- **Records for this task**
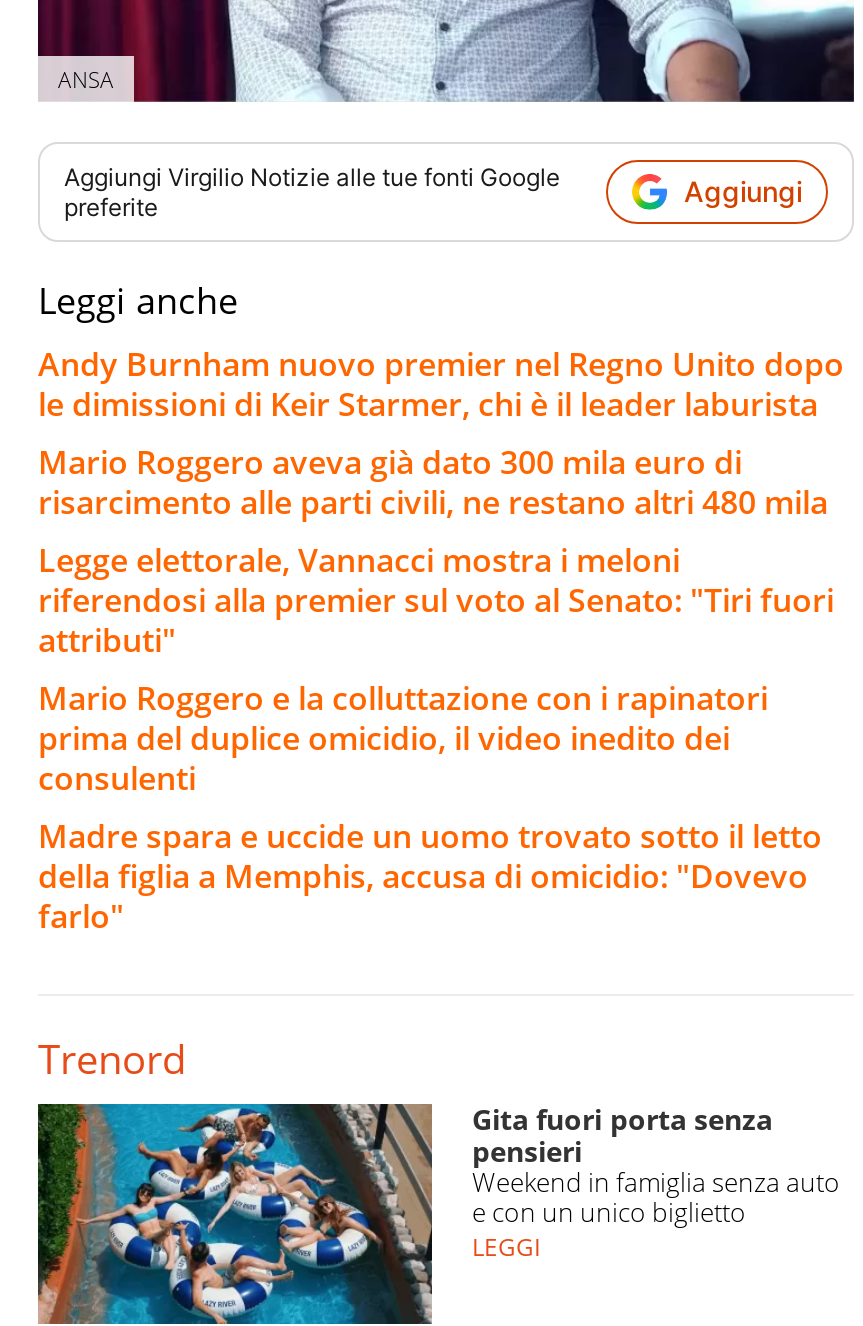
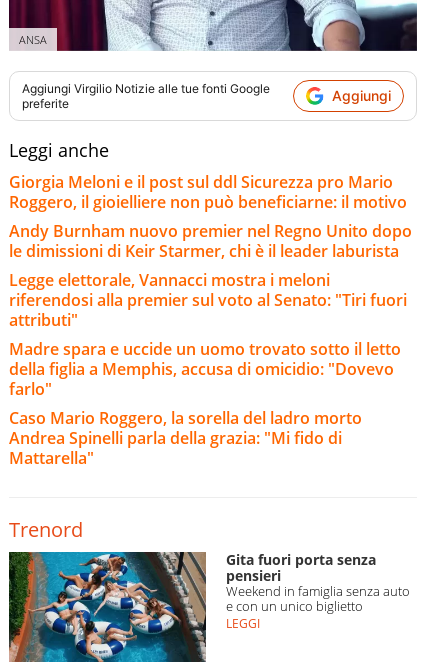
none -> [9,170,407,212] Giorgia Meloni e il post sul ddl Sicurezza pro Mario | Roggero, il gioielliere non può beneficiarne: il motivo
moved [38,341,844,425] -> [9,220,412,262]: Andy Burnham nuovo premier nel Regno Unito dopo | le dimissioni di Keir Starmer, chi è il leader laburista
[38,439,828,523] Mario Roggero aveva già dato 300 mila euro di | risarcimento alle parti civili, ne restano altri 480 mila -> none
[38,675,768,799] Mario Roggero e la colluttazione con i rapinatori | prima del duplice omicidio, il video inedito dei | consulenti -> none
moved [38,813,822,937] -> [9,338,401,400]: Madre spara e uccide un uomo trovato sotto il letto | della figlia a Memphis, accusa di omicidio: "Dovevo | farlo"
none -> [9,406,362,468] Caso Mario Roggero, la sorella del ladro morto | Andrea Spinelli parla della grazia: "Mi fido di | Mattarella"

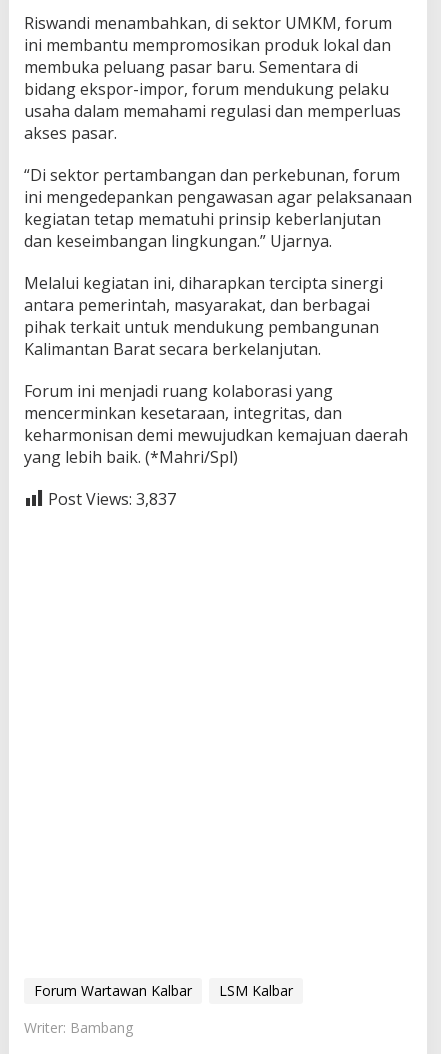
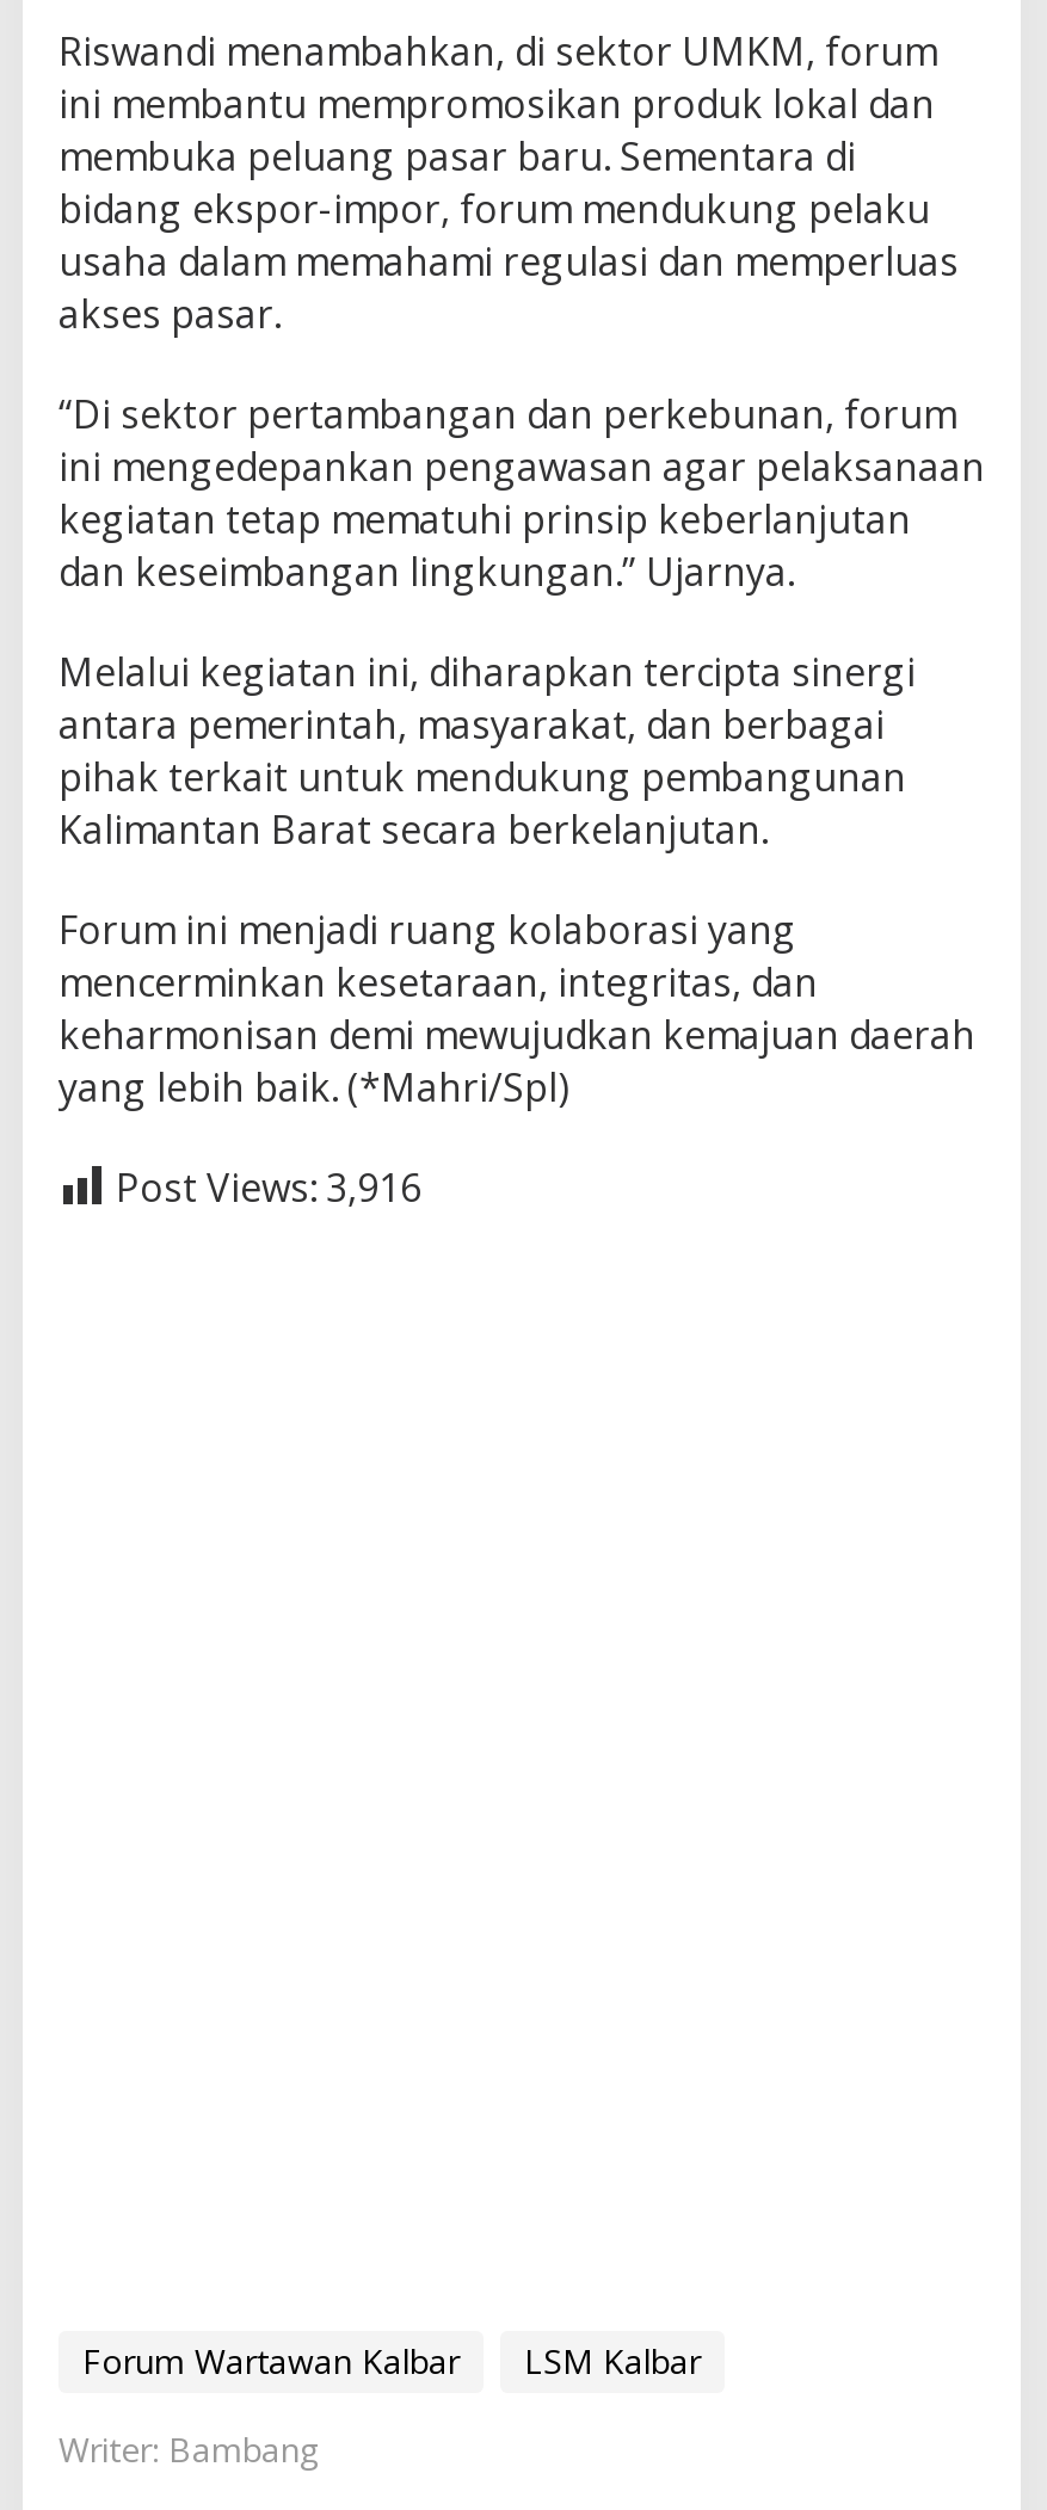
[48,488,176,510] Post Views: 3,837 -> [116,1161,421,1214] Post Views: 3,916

==

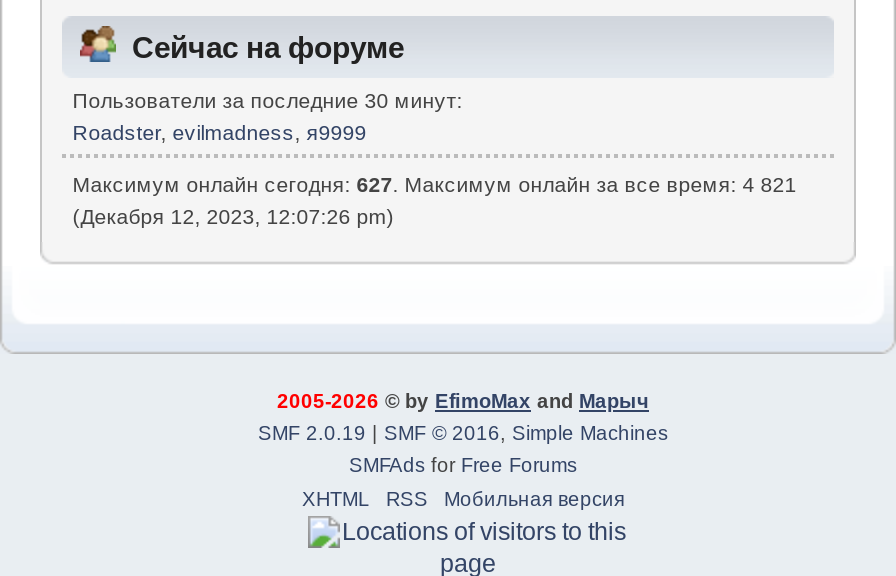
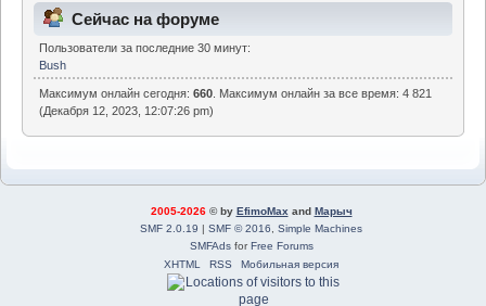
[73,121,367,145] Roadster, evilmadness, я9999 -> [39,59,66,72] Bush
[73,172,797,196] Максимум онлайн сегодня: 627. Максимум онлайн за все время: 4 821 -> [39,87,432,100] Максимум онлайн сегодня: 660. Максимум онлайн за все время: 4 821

- **About this exercise**
Once the line with "none -> [9,170,407,212]" is found in the records above, print exactly that line and every line after it through the line with "[38,439,828,523] Mario Roggero".

- **Task answer**
none -> [9,170,407,212] Giorgia Meloni e il post sul ddl Sicurezza pro Mario | Roggero, il gioielliere non può beneficiarne: il motivo
moved [38,341,844,425] -> [9,220,412,262]: Andy Burnham nuovo premier nel Regno Unito dopo | le dimissioni di Keir Starmer, chi è il leader laburista
[38,439,828,523] Mario Roggero aveva già dato 300 mila euro di | risarcimento alle parti civili, ne restano altri 480 mila -> none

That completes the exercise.